Son fureteur est populaire dans les États qui pratiquent la censure comme la Russie, l’Iran ou la Birmanie. Pour ses services de cybersécurité, la PME a des utilisateurs dans 92 pays dans le monde, principalement dans les anciens pays du bloc communiste, au Mexique et aux États-Unis. Pour se financer, elle offre certains services payants et elle reçoit aussi des dons ou des subventions pour développer des outils.
Dmitri Vitaliev, fondateur et directeur de eQualitie (Photo : courtoisie)
Protéger les ONG
Une des missions de eQualitie est de permettre à des organisations de la société civile de partout dans le monde de diffuser de l’information. Des médias, des groupes de défense des droits, des mouvements démocratiques et même des départements de certains États ont recours à ses services. Elle a développé Deflect, un outil qui protège les sites web contre les attaques par saturation (DDoS) qui peuvent mettre hors service leurs cibles. Ces charges sont menées pour faire taire des voix qui déplaisent aux autorités. Pour le service gratuit, les usagers sont choisis en fonction de trois grands critères : 1 — être non commercial ; 2— faire partie de la société civile ; 3 — Ne pas nier les droits d’autres gens sur leur site web. Les autres doivent payer pour l’utiliser.
« On a environ un millier de clients pour ces services et des millions de gens chaque jour qui lisent des pages web à travers nos infrastructures », mentionne Dmitri Vitaliev qui a incorporé son entreprise en 2013.
eQualitie conseille aussi les ONG pour mieux conserver leurs données face à des acteurs malveillants, qui sont parfois très puissants. Elle a par exemple aidé l’association des écrivains PEN International à faire migrer ses données dans l’infonuagique. Ses outils et ses conseils sont donc essentiels pour de petites organisations qui tentent de survivre avec peu de moyens et qui n’ont souvent pas d’équipe de TI.

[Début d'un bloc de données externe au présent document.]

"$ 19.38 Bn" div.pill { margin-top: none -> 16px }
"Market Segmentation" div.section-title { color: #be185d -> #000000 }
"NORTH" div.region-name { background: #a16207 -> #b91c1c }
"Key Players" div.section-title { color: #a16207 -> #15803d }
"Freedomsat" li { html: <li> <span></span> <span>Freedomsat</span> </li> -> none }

Présente en Ukraine, eQualitie lance avec des partenaires en octobre un service téléphonique gratuit de cybersécurité pour des citoyens ou des groupes qui ont des questions par rapport à leurs données en ligne. « Dans des zones occupées par les Russes, c’est parfois une question de vie ou de mort, mentionne Dmitri Vitaliev. Des soldats peuvent par exemple fouiller votre cellulaire et s’ils trouvent des informations qu’ils n’aiment pas, cela peut engendrer de graves problèmes. »
Transparence
Les services de l’entreprise montréalaise sont attaqués quotidiennement. « On se fait attaquer 5 à 10 fois par jour. Nos infrastructures sont conçues pour résister. Elles sont à la fine pointe », affirme celui qui a écrit un guide sur la sécurité et la confidentialité numérique pour les défenseurs des droits de la personne.

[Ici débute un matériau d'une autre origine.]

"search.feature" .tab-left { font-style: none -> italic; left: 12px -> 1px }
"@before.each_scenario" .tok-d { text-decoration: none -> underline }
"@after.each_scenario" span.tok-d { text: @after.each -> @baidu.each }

Il constate que les attaques contre les sites web sont beaucoup plus nombreuses que par le passé.
Ses outils sont disponibles en format source ouverte (« open source »), ce qui permet à certains de construire leurs propres infrastructures.
« Nous ne voulons pas cacher nos codes. Même s’ils sont visibles, cela ne nous empêche pas d’être efficaces. On appelle cela de la sécurité sans obscurité. Cela fait dix ans qu’on fonctionne comme ça et on n’a jamais été à l’arrêt dans les cinq dernières années. »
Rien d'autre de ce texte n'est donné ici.